#### Exercise goal:
Only the lines from the one with "- We will be using ns-3" to the end of the records are wanted, each repeated exactly, both ends included.

#### Provided records:
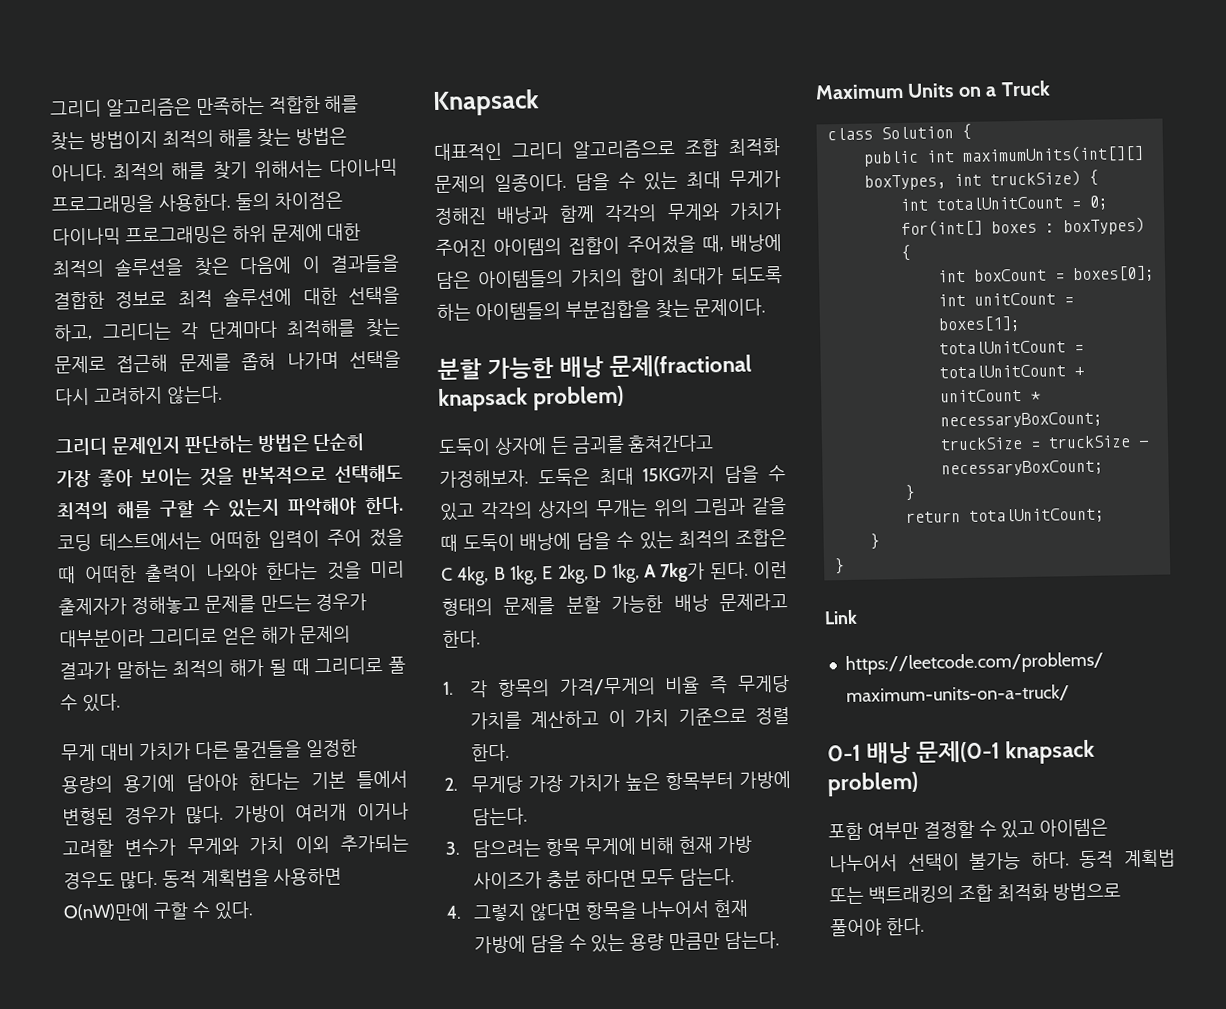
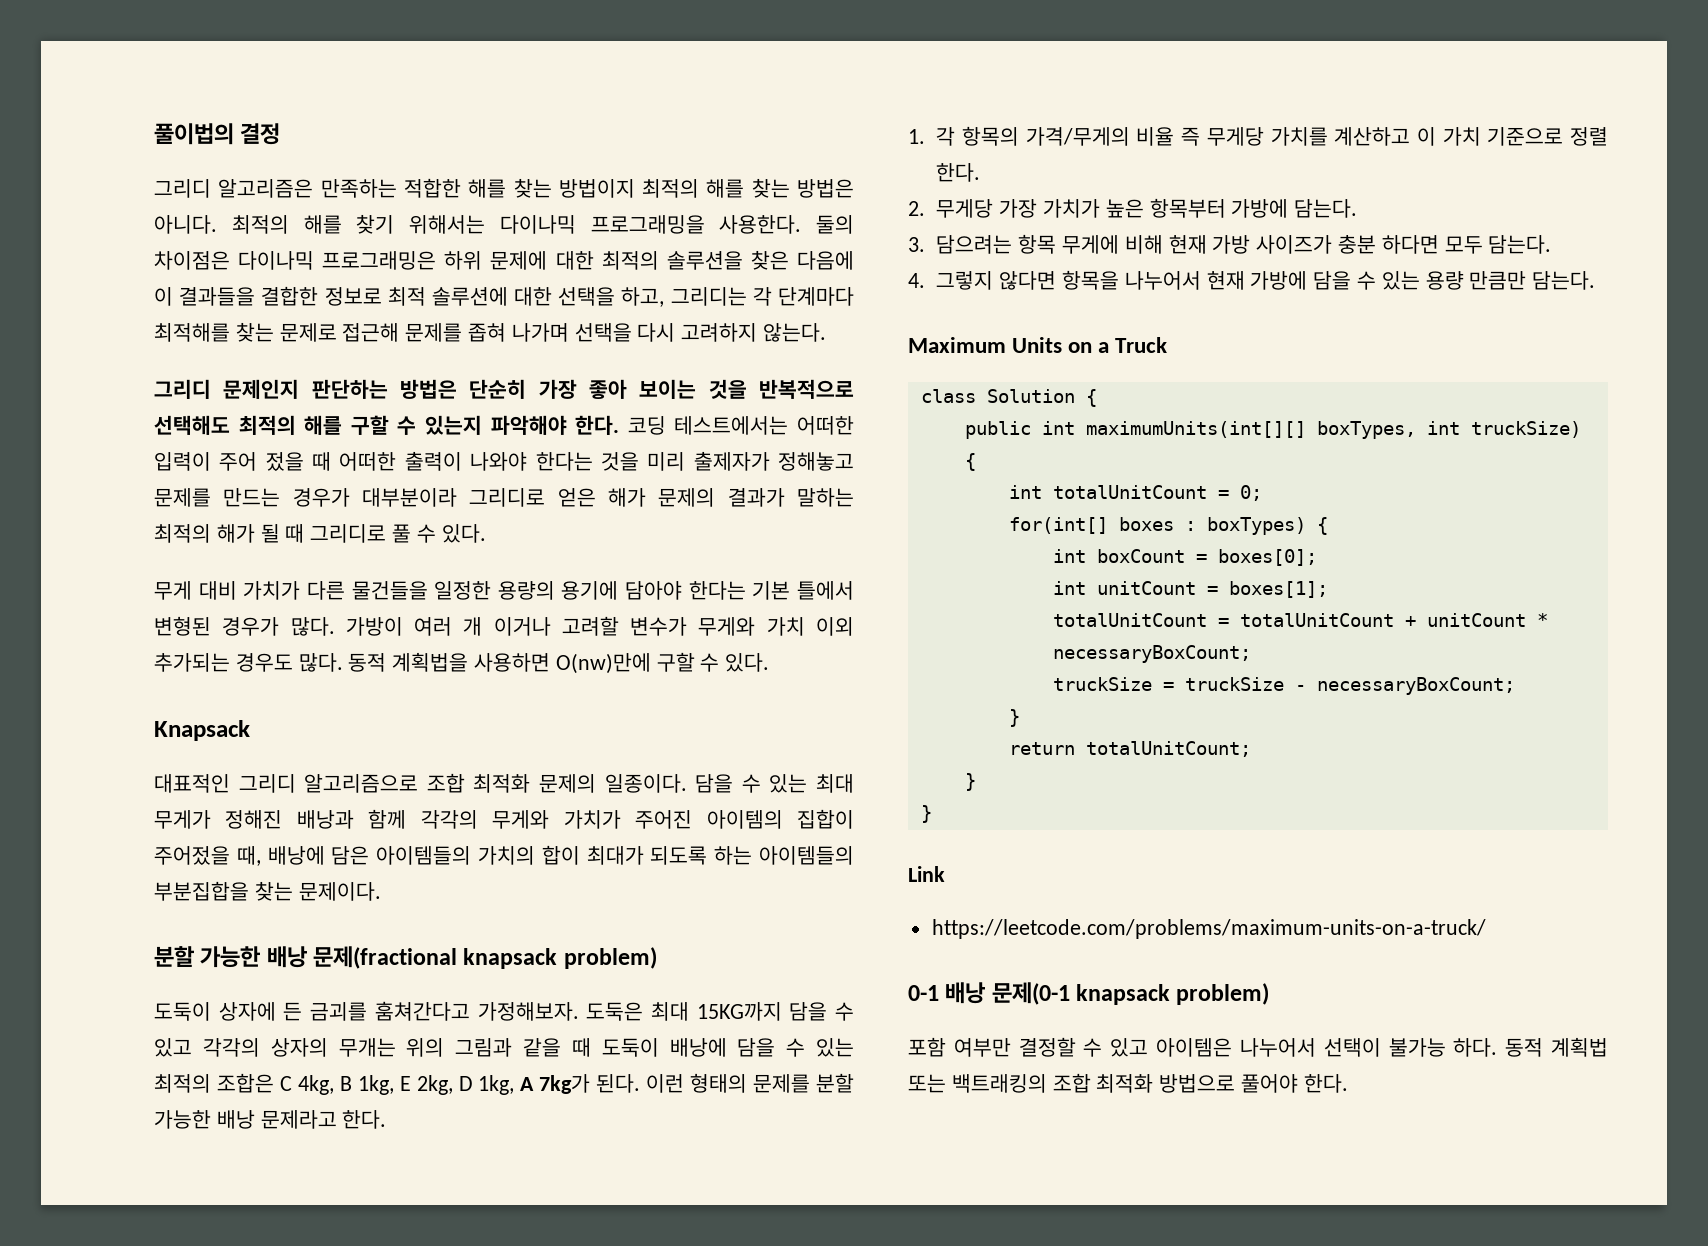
+ 풀이법의 결정
- 가방이 여러개 이거나 고려할 변수가 무게와 가치 이외 추가되는 경우도 많다.
+ 가방이 여러 개 이거나 고려할 변수가 무게와 가치 이외 추가되는 경우도 많다.
- 동적 계획법을 사용하면 O(nW)만에 구할 수 있다.
+ 동적 계획법을 사용하면 O(nw)만에 구할 수 있다.

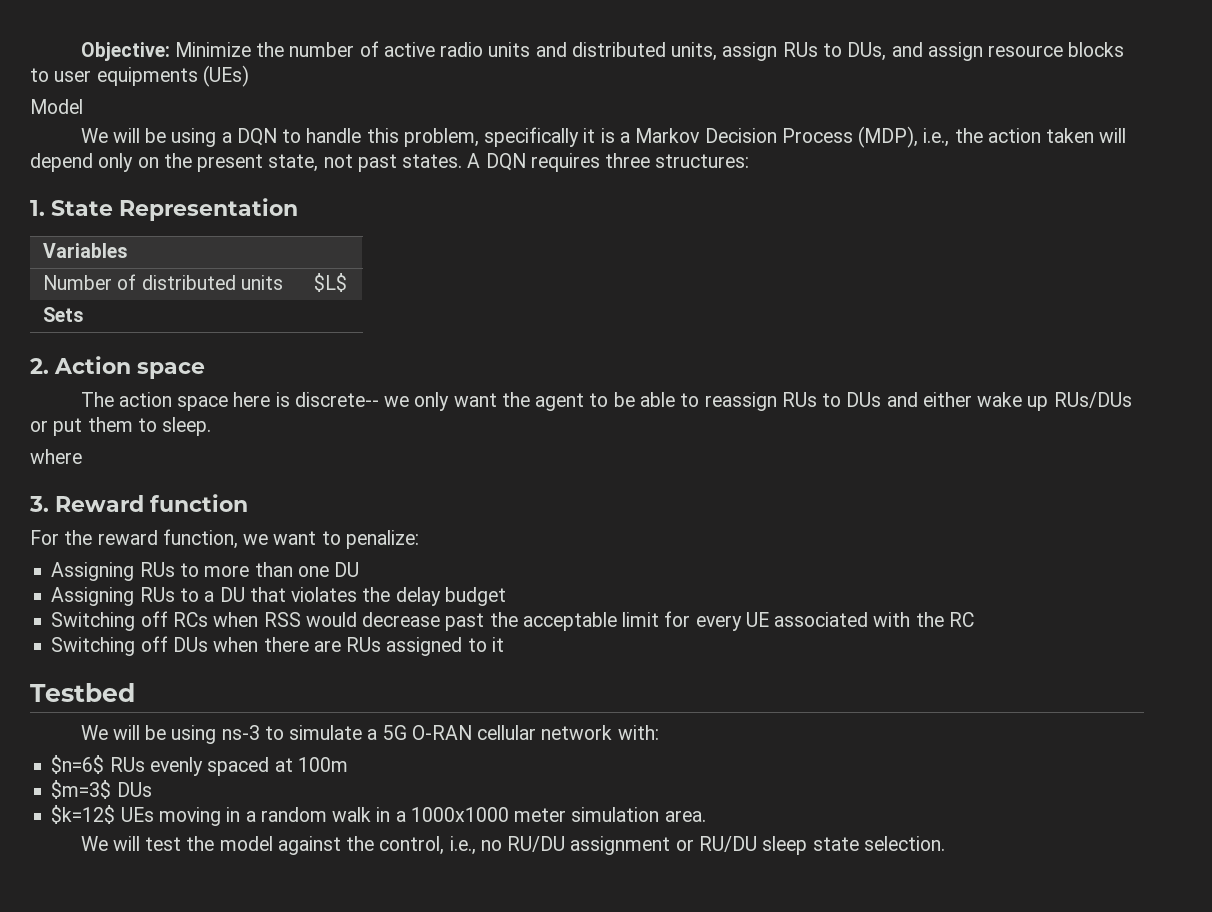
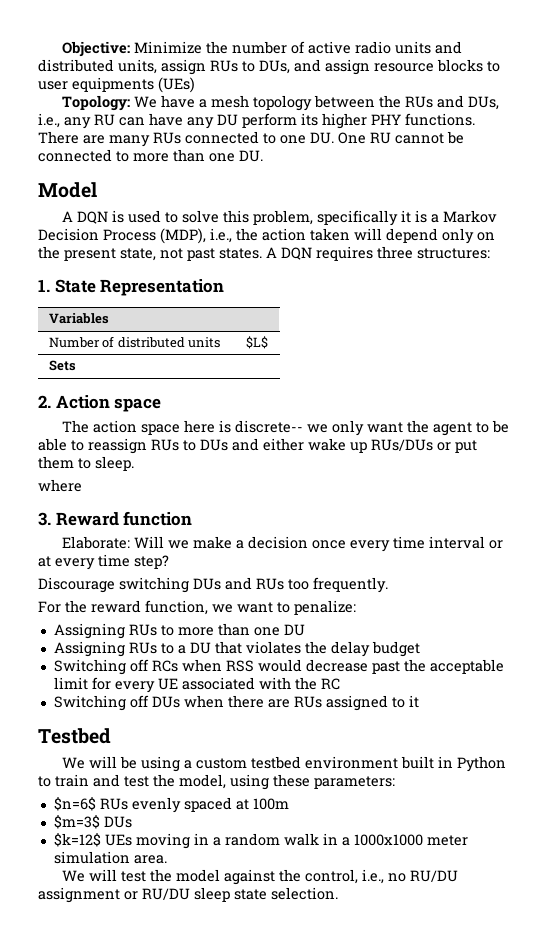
+ Topology: We have a mesh topology between the RUs and DUs, i.e., any RU can have any DU perform its higher PHY functions. There are many RUs connected to one DU. One RU cannot be connected to more than one DU.
  Model
- We will be using a DQN to handle this problem, specifically it is a Markov Decision Process (MDP), i.e., the action taken will depend only on the present state, not past states.
+ A DQN is used to solve this problem, specifically it is a Markov Decision Process (MDP), i.e., the action taken will depend only on the present state, not past states.
+ Elaborate: Will we make a decision once every time interval or at every time step?
+ Discourage switching DUs and RUs too frequently.
- We will be using ns-3 to simulate a 5G O-RAN cellular network with:
+ We will be using a custom testbed environment built in Python to train and test the model, using these parameters:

#### Finished task:
- We will be using ns-3 to simulate a 5G O-RAN cellular network with:
+ We will be using a custom testbed environment built in Python to train and test the model, using these parameters:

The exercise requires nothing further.